··· DATA FOR ANALYSIS ···
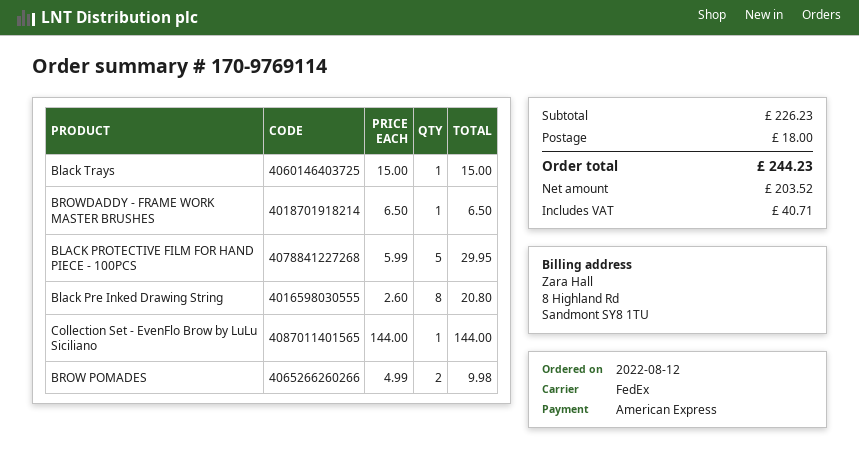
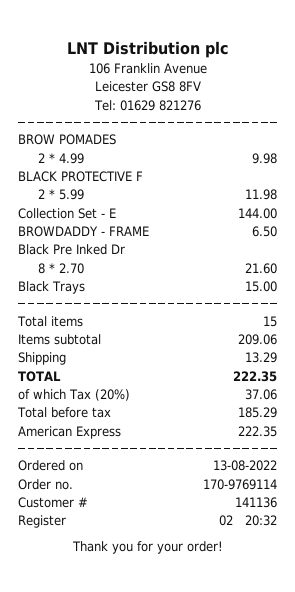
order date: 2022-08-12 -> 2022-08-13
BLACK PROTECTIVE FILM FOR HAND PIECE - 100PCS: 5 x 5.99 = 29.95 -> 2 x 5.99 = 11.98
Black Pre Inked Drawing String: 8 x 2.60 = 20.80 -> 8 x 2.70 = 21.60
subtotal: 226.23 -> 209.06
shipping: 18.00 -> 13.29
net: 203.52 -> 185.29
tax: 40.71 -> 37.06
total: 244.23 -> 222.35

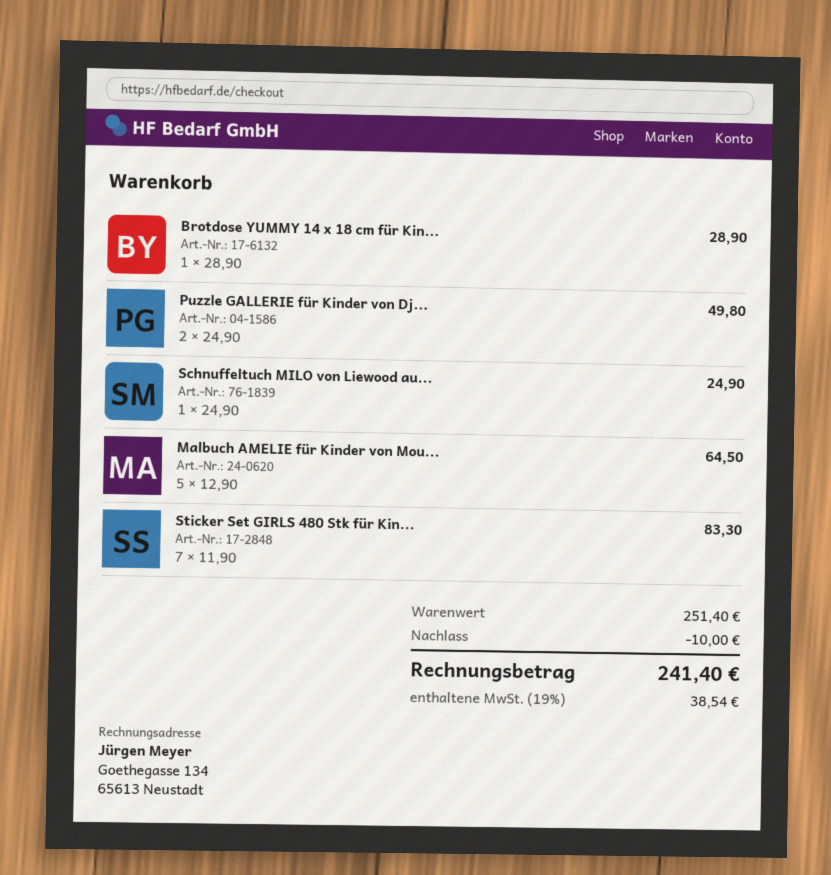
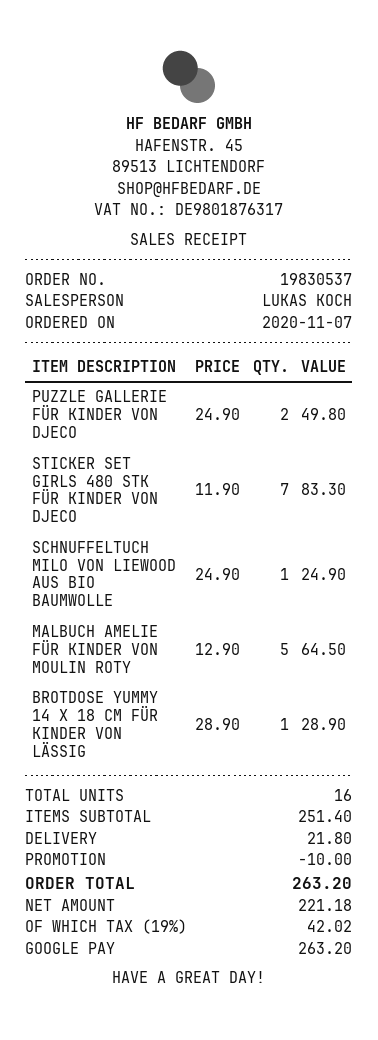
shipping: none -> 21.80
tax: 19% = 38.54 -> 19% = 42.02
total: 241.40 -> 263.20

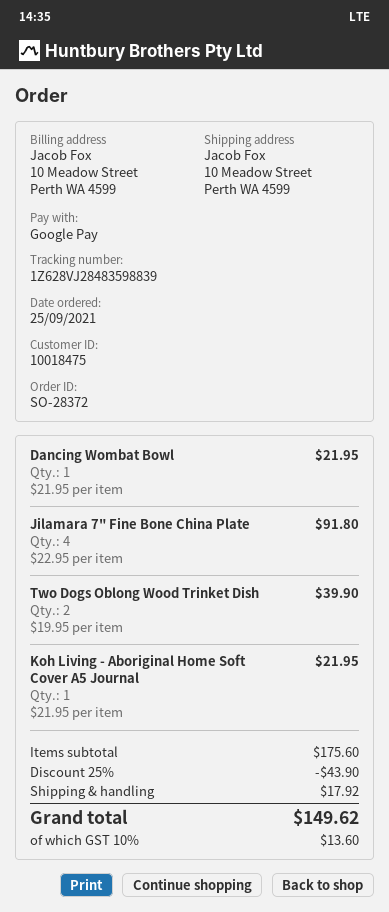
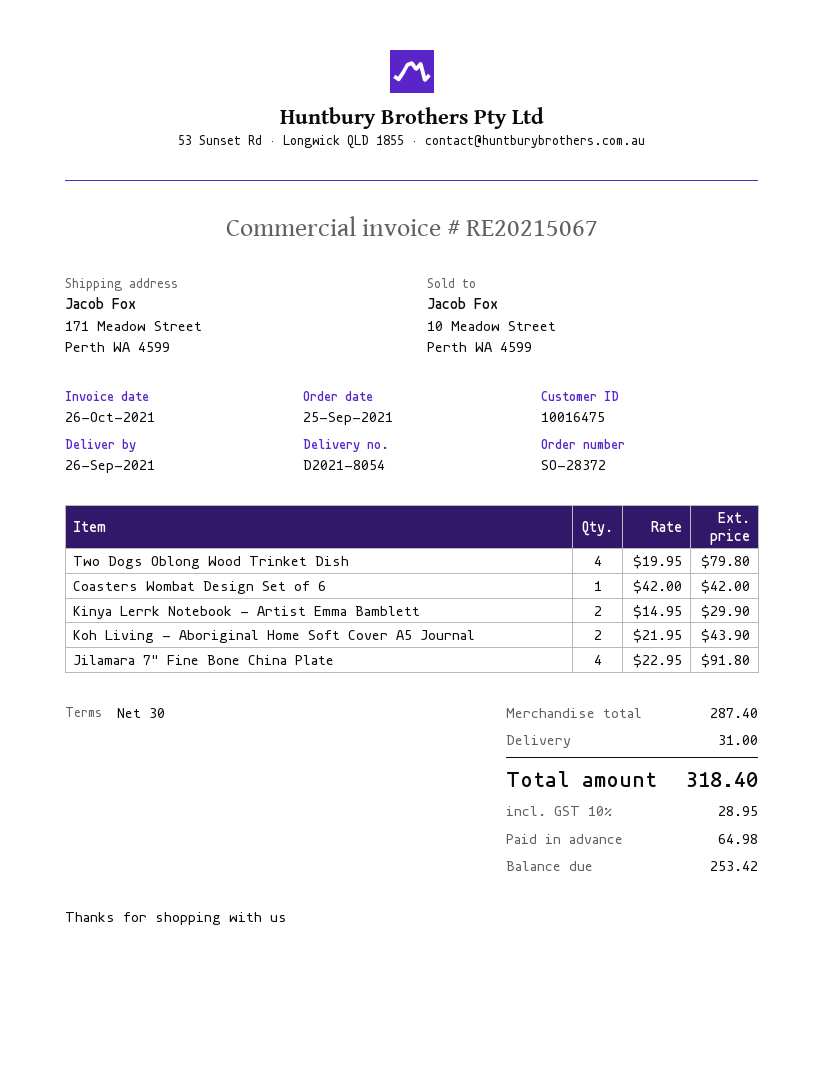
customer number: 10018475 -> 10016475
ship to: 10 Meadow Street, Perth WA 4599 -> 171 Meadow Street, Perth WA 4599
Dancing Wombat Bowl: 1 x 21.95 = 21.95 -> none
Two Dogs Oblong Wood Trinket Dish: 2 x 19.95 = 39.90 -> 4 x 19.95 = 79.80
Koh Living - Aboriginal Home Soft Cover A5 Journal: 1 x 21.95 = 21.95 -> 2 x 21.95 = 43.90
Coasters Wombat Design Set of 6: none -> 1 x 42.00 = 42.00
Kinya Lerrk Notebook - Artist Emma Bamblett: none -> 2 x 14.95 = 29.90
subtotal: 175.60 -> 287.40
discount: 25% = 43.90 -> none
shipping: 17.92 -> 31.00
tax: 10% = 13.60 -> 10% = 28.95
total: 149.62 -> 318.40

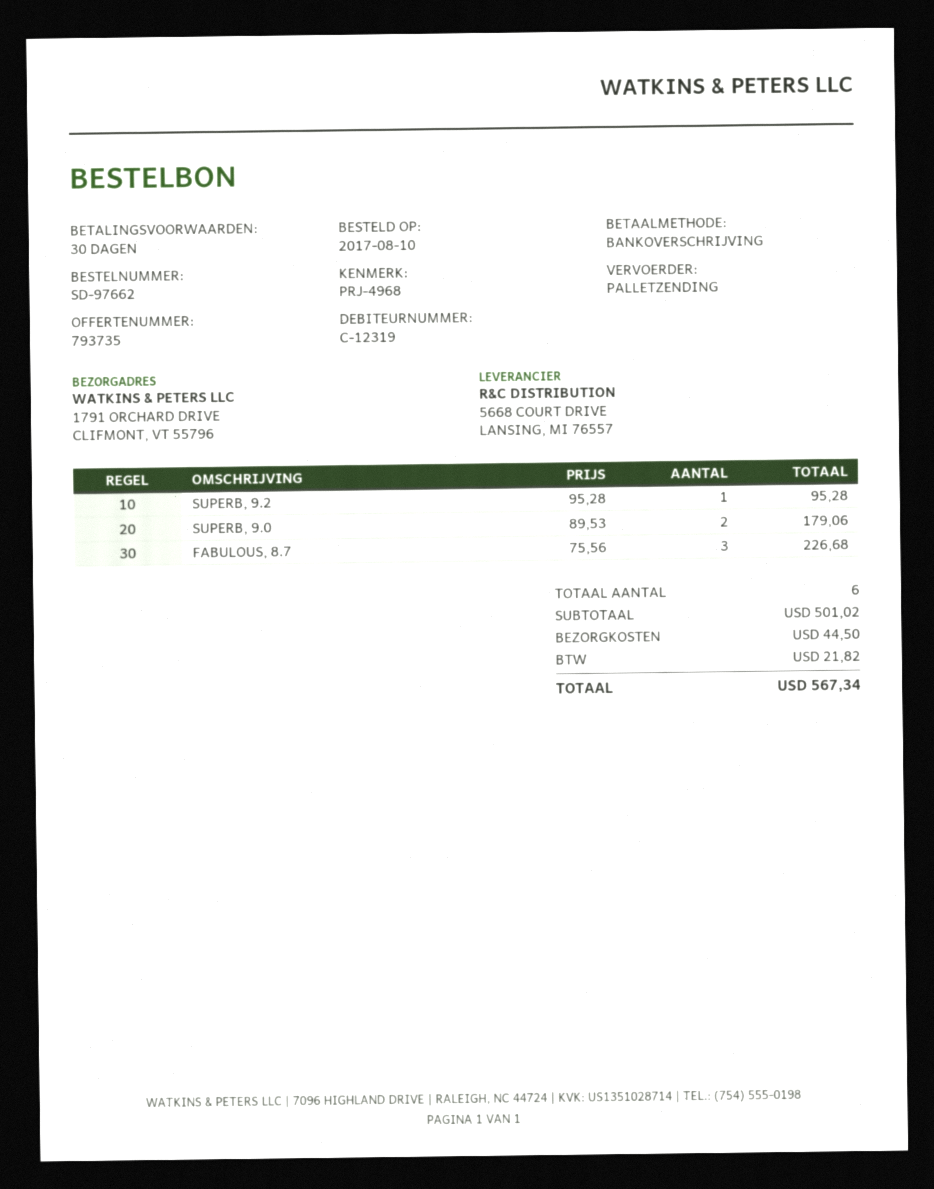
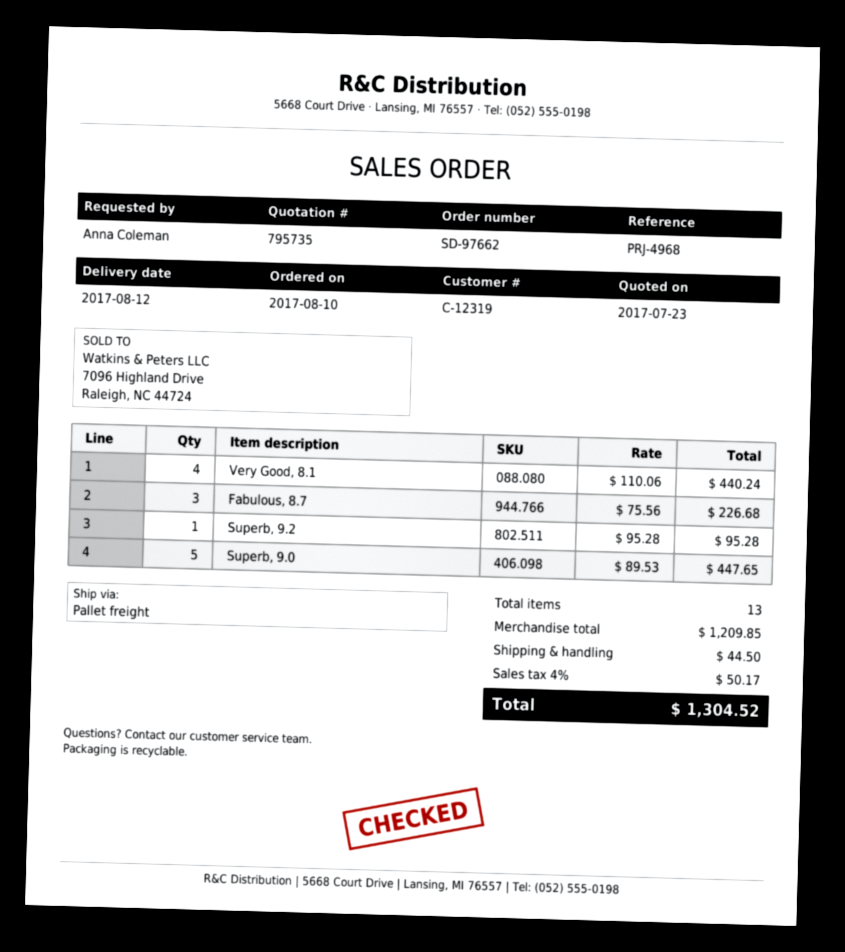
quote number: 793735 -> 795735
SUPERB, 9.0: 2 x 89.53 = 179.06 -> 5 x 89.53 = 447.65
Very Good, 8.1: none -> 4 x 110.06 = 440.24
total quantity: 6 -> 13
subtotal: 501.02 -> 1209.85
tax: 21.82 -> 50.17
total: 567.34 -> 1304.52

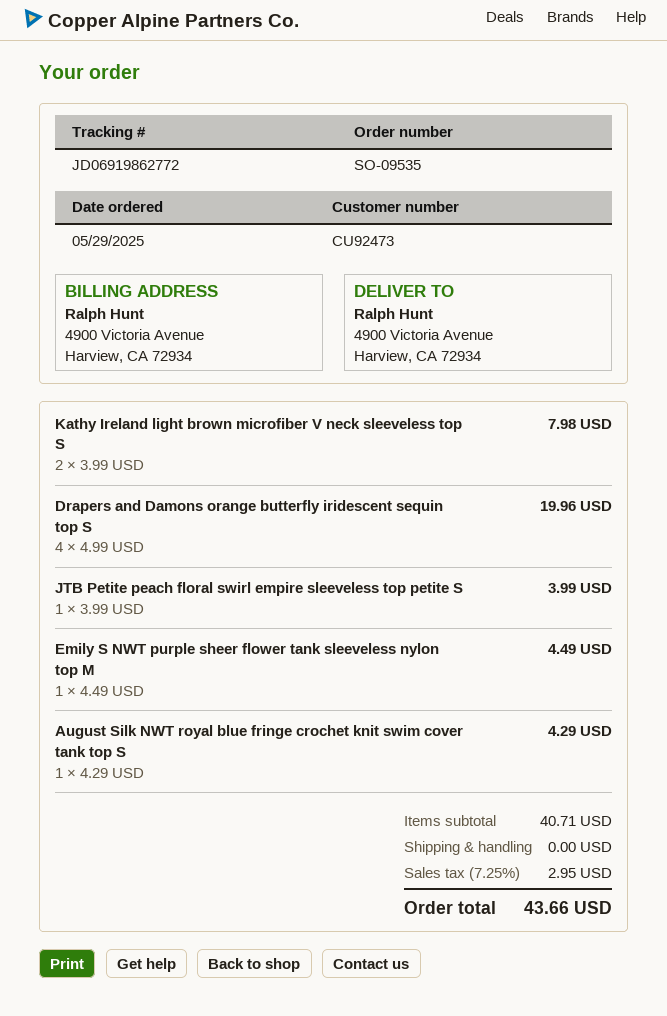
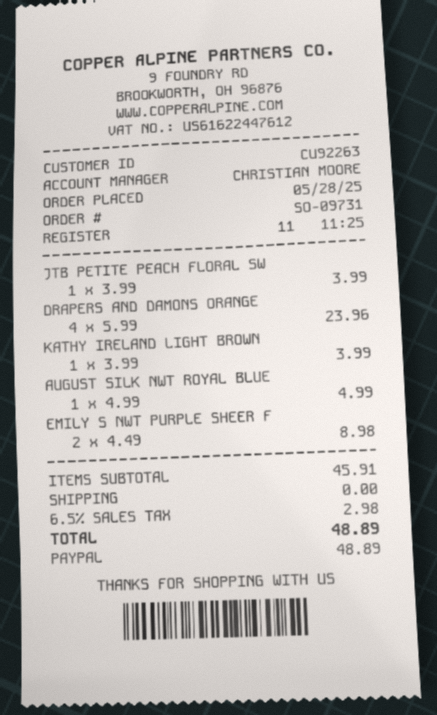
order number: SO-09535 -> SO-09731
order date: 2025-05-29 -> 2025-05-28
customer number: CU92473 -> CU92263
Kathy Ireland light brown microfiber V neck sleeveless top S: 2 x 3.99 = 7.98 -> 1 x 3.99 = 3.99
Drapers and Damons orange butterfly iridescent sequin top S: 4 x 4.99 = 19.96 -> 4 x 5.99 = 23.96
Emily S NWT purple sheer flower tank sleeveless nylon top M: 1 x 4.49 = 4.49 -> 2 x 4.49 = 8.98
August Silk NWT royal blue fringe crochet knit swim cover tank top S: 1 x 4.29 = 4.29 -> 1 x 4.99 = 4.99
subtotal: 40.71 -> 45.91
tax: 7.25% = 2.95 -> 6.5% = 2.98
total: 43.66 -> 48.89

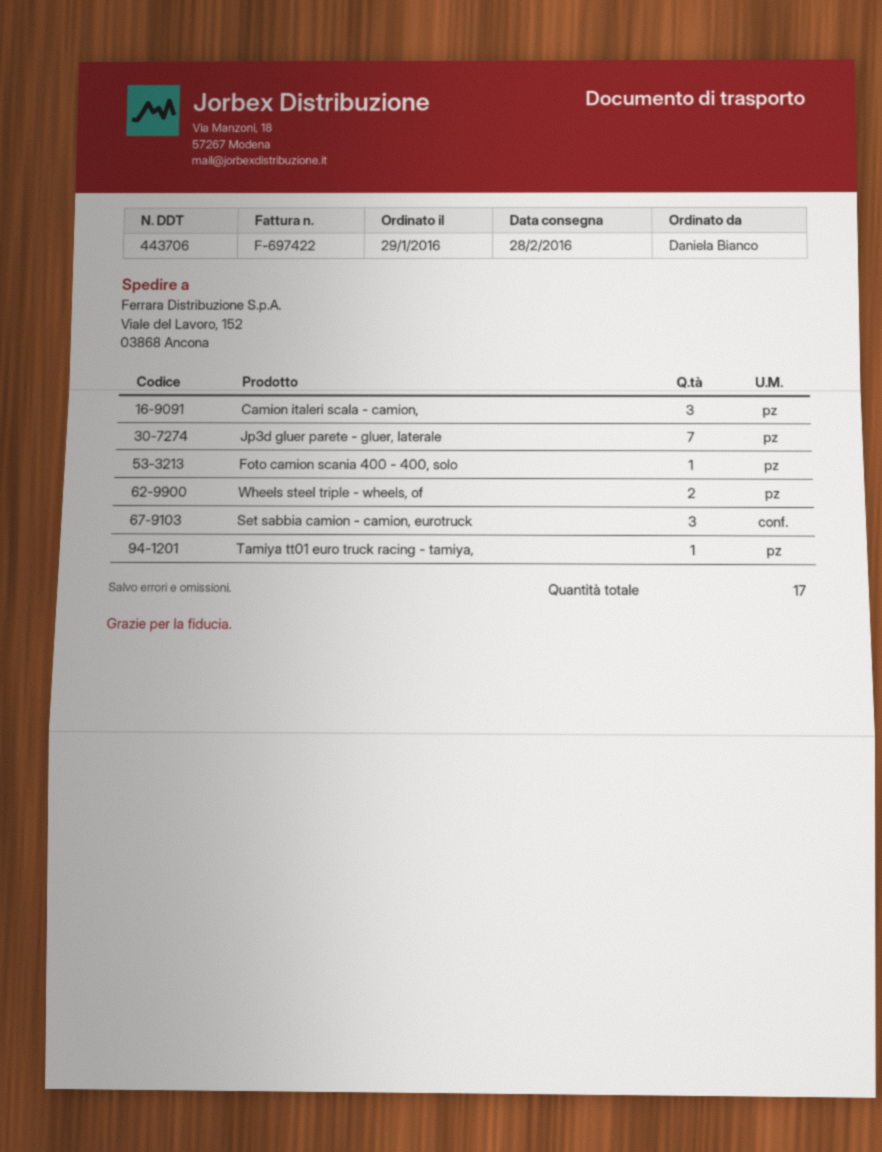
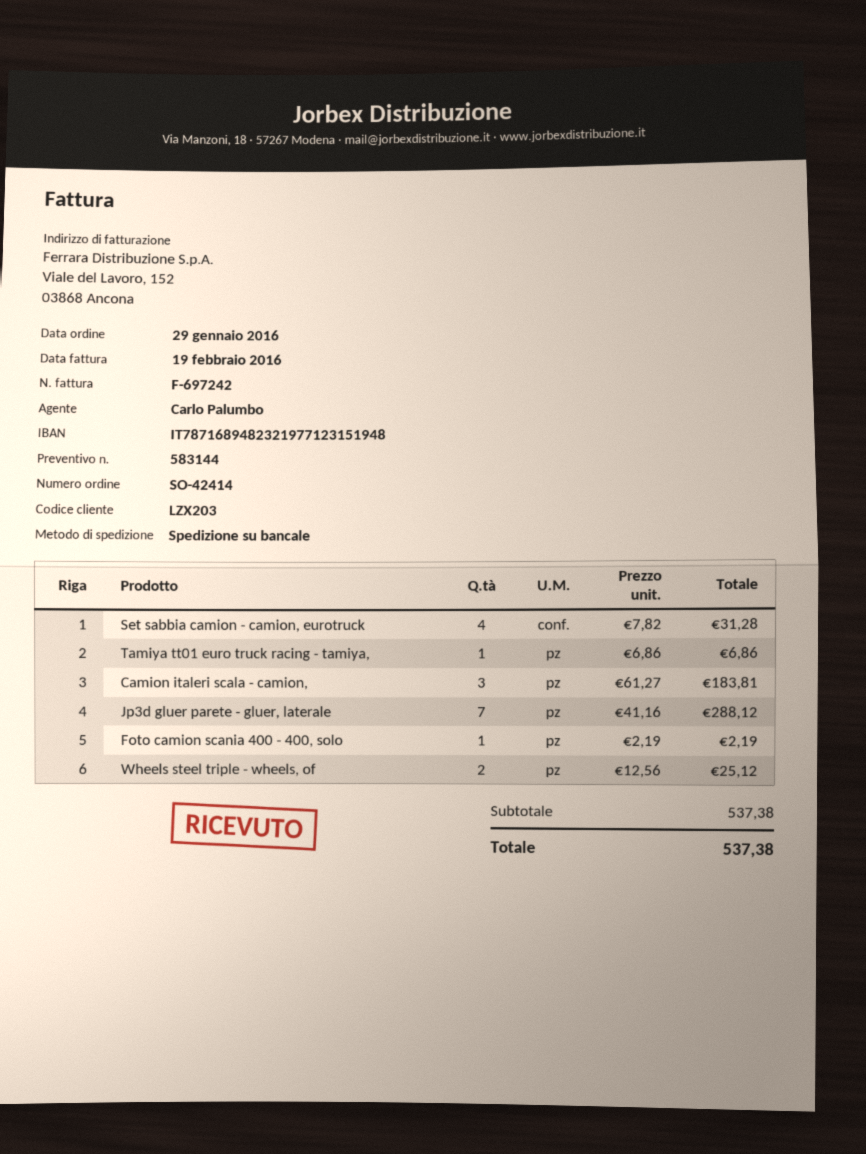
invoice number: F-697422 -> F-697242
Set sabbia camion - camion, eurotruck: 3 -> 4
···
**REQUIREMENT**
Your task is to repeat the entries above exactly, omitting the pictures.

**SOLUTION TO THIS EXERCISE**
order date: 2022-08-12 -> 2022-08-13
BLACK PROTECTIVE FILM FOR HAND PIECE - 100PCS: 5 x 5.99 = 29.95 -> 2 x 5.99 = 11.98
Black Pre Inked Drawing String: 8 x 2.60 = 20.80 -> 8 x 2.70 = 21.60
subtotal: 226.23 -> 209.06
shipping: 18.00 -> 13.29
net: 203.52 -> 185.29
tax: 40.71 -> 37.06
total: 244.23 -> 222.35

shipping: none -> 21.80
tax: 19% = 38.54 -> 19% = 42.02
total: 241.40 -> 263.20

customer number: 10018475 -> 10016475
ship to: 10 Meadow Street, Perth WA 4599 -> 171 Meadow Street, Perth WA 4599
Dancing Wombat Bowl: 1 x 21.95 = 21.95 -> none
Two Dogs Oblong Wood Trinket Dish: 2 x 19.95 = 39.90 -> 4 x 19.95 = 79.80
Koh Living - Aboriginal Home Soft Cover A5 Journal: 1 x 21.95 = 21.95 -> 2 x 21.95 = 43.90
Coasters Wombat Design Set of 6: none -> 1 x 42.00 = 42.00
Kinya Lerrk Notebook - Artist Emma Bamblett: none -> 2 x 14.95 = 29.90
subtotal: 175.60 -> 287.40
discount: 25% = 43.90 -> none
shipping: 17.92 -> 31.00
tax: 10% = 13.60 -> 10% = 28.95
total: 149.62 -> 318.40

quote number: 793735 -> 795735
SUPERB, 9.0: 2 x 89.53 = 179.06 -> 5 x 89.53 = 447.65
Very Good, 8.1: none -> 4 x 110.06 = 440.24
total quantity: 6 -> 13
subtotal: 501.02 -> 1209.85
tax: 21.82 -> 50.17
total: 567.34 -> 1304.52

order number: SO-09535 -> SO-09731
order date: 2025-05-29 -> 2025-05-28
customer number: CU92473 -> CU92263
Kathy Ireland light brown microfiber V neck sleeveless top S: 2 x 3.99 = 7.98 -> 1 x 3.99 = 3.99
Drapers and Damons orange butterfly iridescent sequin top S: 4 x 4.99 = 19.96 -> 4 x 5.99 = 23.96
Emily S NWT purple sheer flower tank sleeveless nylon top M: 1 x 4.49 = 4.49 -> 2 x 4.49 = 8.98
August Silk NWT royal blue fringe crochet knit swim cover tank top S: 1 x 4.29 = 4.29 -> 1 x 4.99 = 4.99
subtotal: 40.71 -> 45.91
tax: 7.25% = 2.95 -> 6.5% = 2.98
total: 43.66 -> 48.89

invoice number: F-697422 -> F-697242
Set sabbia camion - camion, eurotruck: 3 -> 4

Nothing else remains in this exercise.